“Oh, you'll like this,” Loses said, dragging in a box with the Office of Disease Management symbol on it, a coiling snake with feathery wings and broad antlers. “You remember the stuff that came out two years ago, the mana ping gizmo that they were using to track people trapped in earthquakes and damaged buildings, right?”
She nodded. He flipped the switches on the box, unlocking it and revealing foam padding holding a set of dark green goggles. There were lenses folder over each other, and her first instinct was to think the device was set up to attach to a helmet. Someone had added a strap to the back.

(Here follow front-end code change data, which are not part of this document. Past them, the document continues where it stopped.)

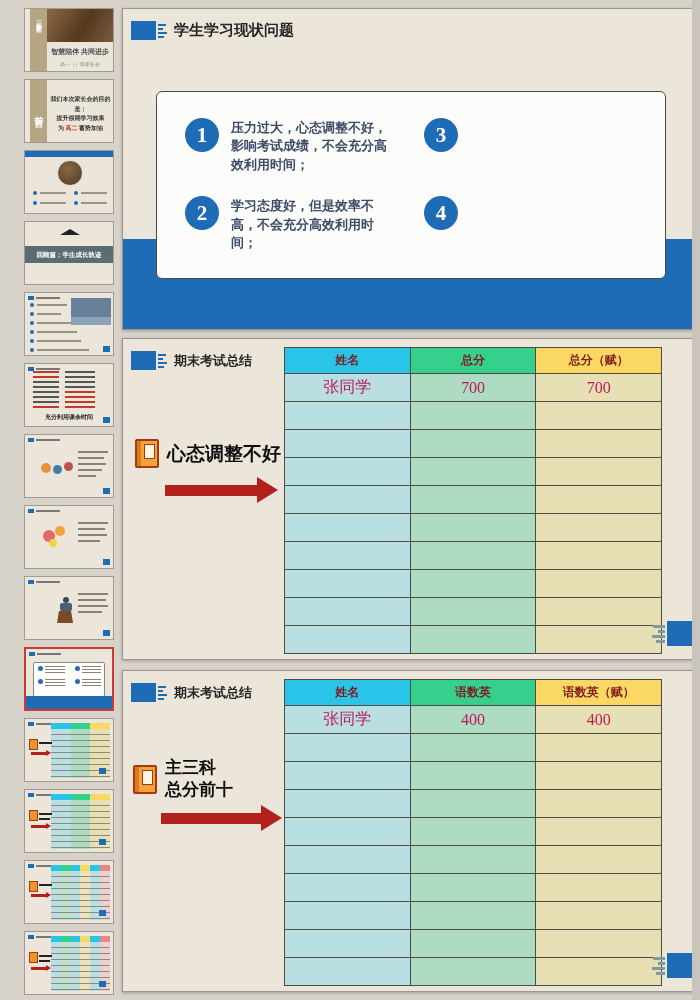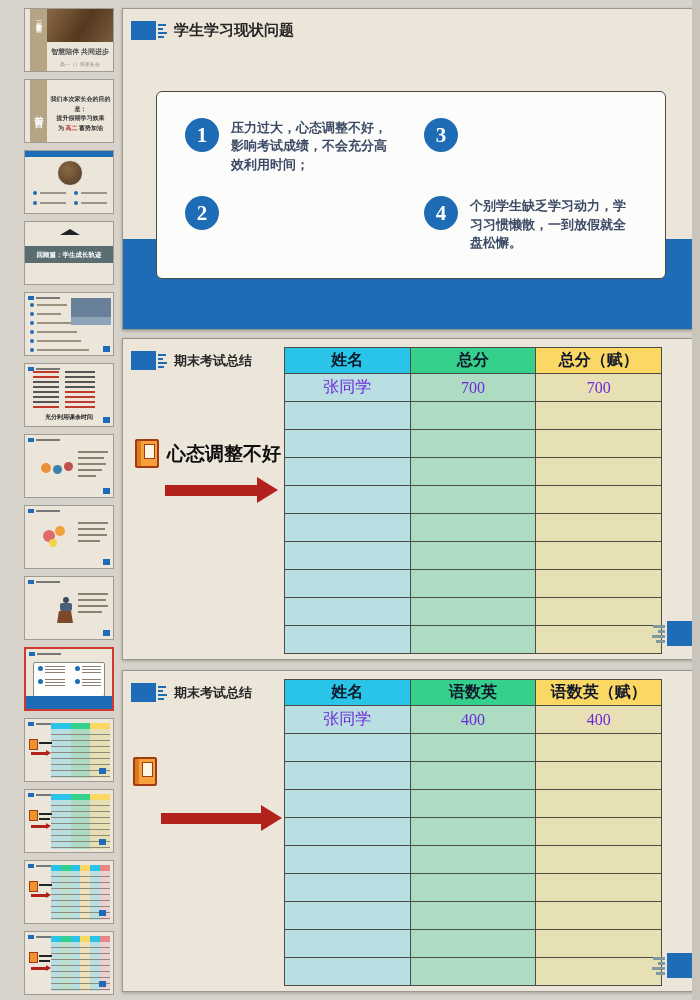"学习态度好，但是效率不高，不会充分高效利用时间；" div.ptx { html: none -> <div>学习态度好，但是效率不高，不会充分高效利用时间；</div> }
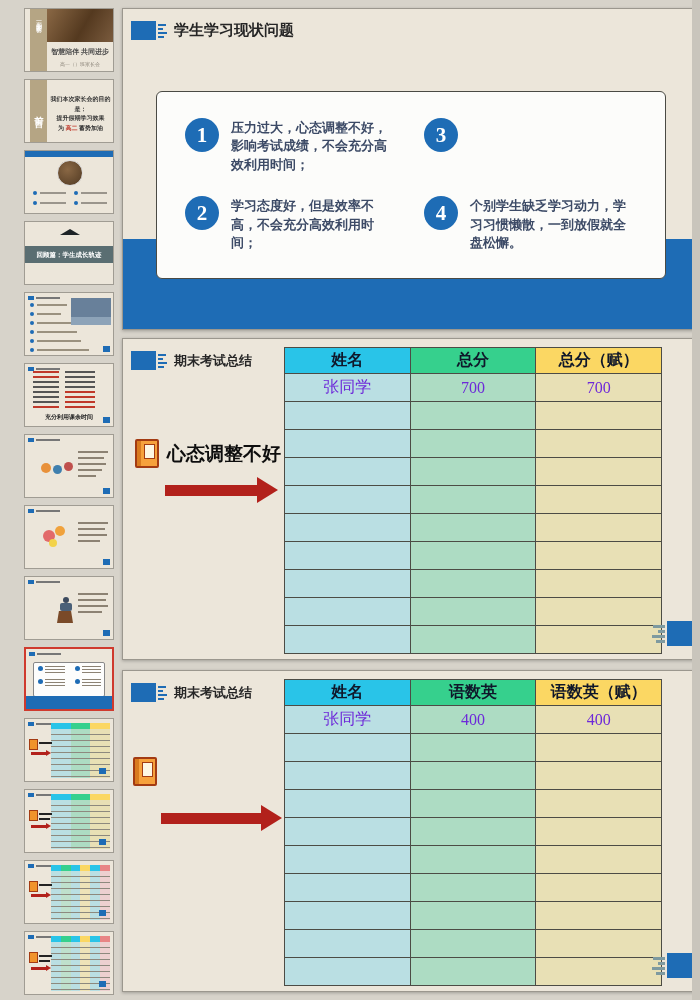"个别学生缺乏学习动力，学习习惯懒散，一到放假就全盘松懈。" div.ptx { html: <div>个别学生缺乏学习动力，学习习惯懒散，一到放假就全盘松懈。</div> -> none }
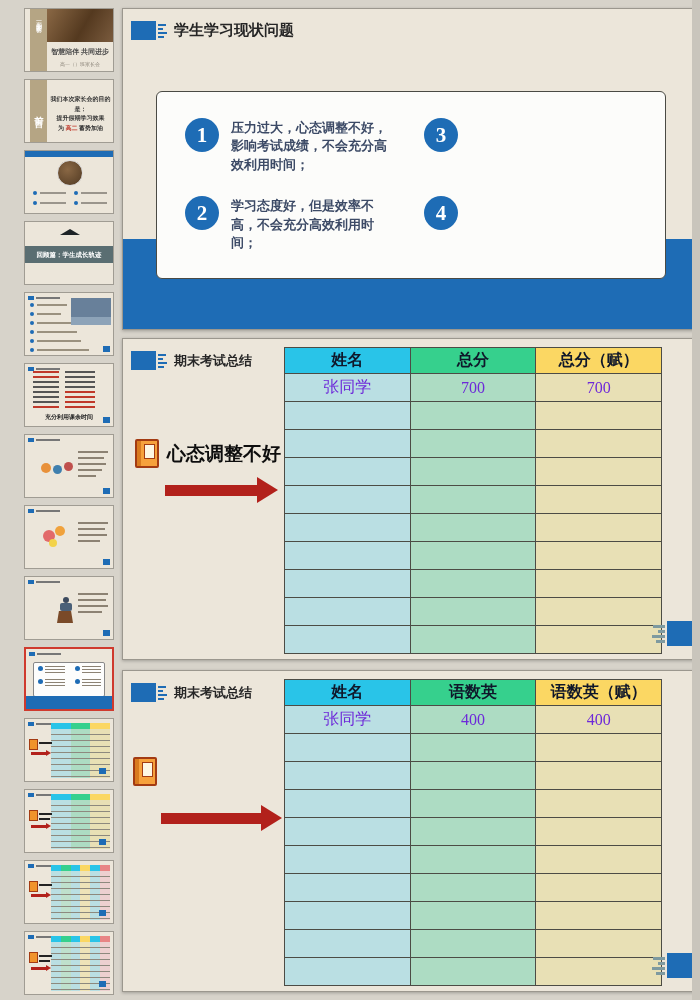"姓名" .score th { color: #0f172a -> #7f1d1d; font-size: 16px -> 12px }
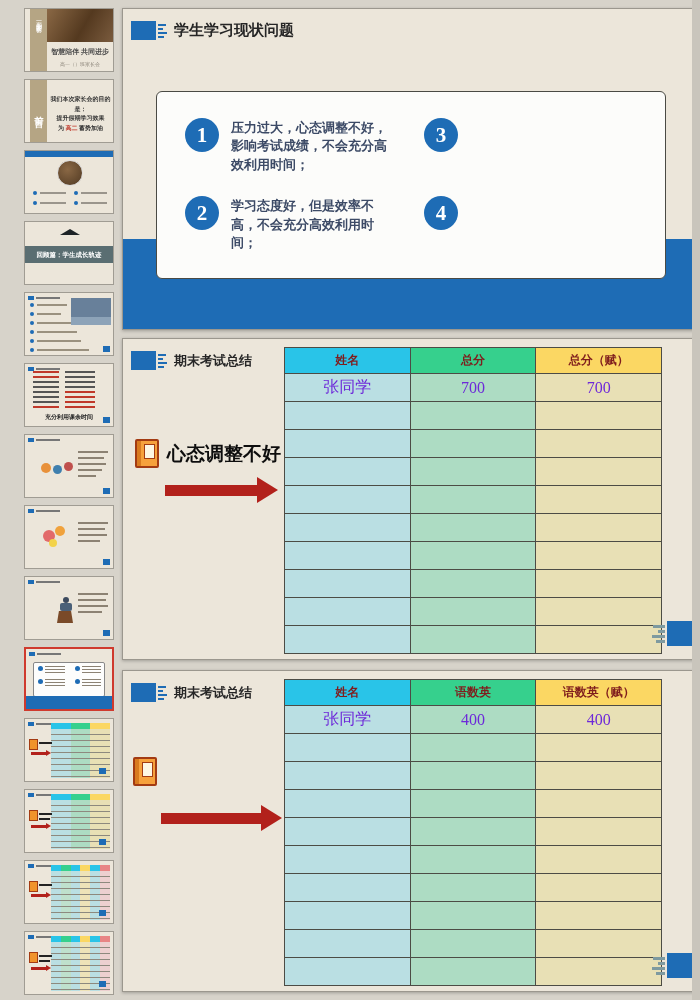"张同学" .score td { color: #6d28d9 -> #be185d }
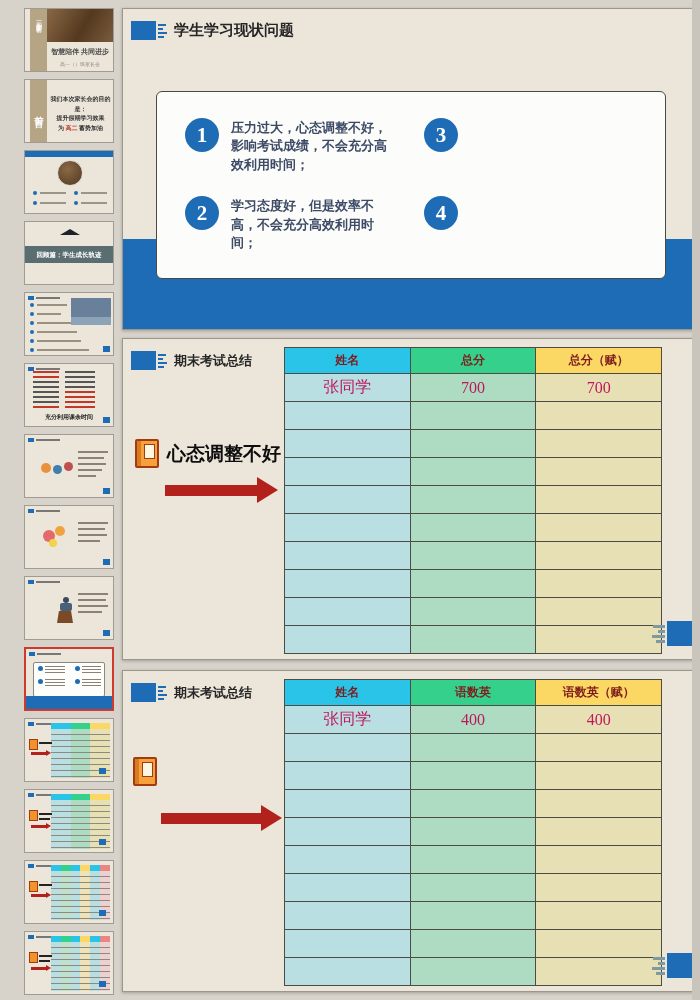"主三科" span.ltx { html: none -> <span> <span>主三科</span><br> <span>总分前十</span> </span> }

“They fixed that technology,” he said. “Someone thought to put a string on it and combine it with the features of the Wilson tent. It's got to seal over your eyes, and you shouldn't wear it more than a few hours at most. But it's long enough for surgery, a short operation, or what you need to do. Say hello. Range is terrible. ”
He handed them over; they must have weighed three pounds.
“Hello,” she said, and they warmed in her hands.
She put them to her eyes and pulled the strap over her ears. Feeling Loses tighten it and then flick the switch, she hissed when her eyes screamed in hot pain from the spray of incense.
“It uses these cartridges,” he said, even as the world gone black erupted into a cacophony of hues. She could see him, a swirl of mana in him and his clothes, strong in his fingers where he performed his work, the press of his feet on the floor, and a small battery-shaped cylinder in his fingers that hummed the deep violet color of algonkin incense. The room was a faded grainy circle; her vision felt restricted. She looked at her hands, seeing the dark veins of stolen mana nestled in the earth that made up her fingers and palms, the tiny bits she siphoned off people nearby, and the stains of darkness, like spatters of blood, where she had walked into the room.
“You're seeing the world like an elemental magus. There's even articles in Science and Physics Monthly about the company plans for adding reactive crystal to earmuffs so you can hear like a magus, too.”
She swiveled her head around.
“It seems restricted. I've got no peripheral vision, and I can't see more than maybe twenty feet down the hall. It all turns black,” she said. “Even so. I like it.”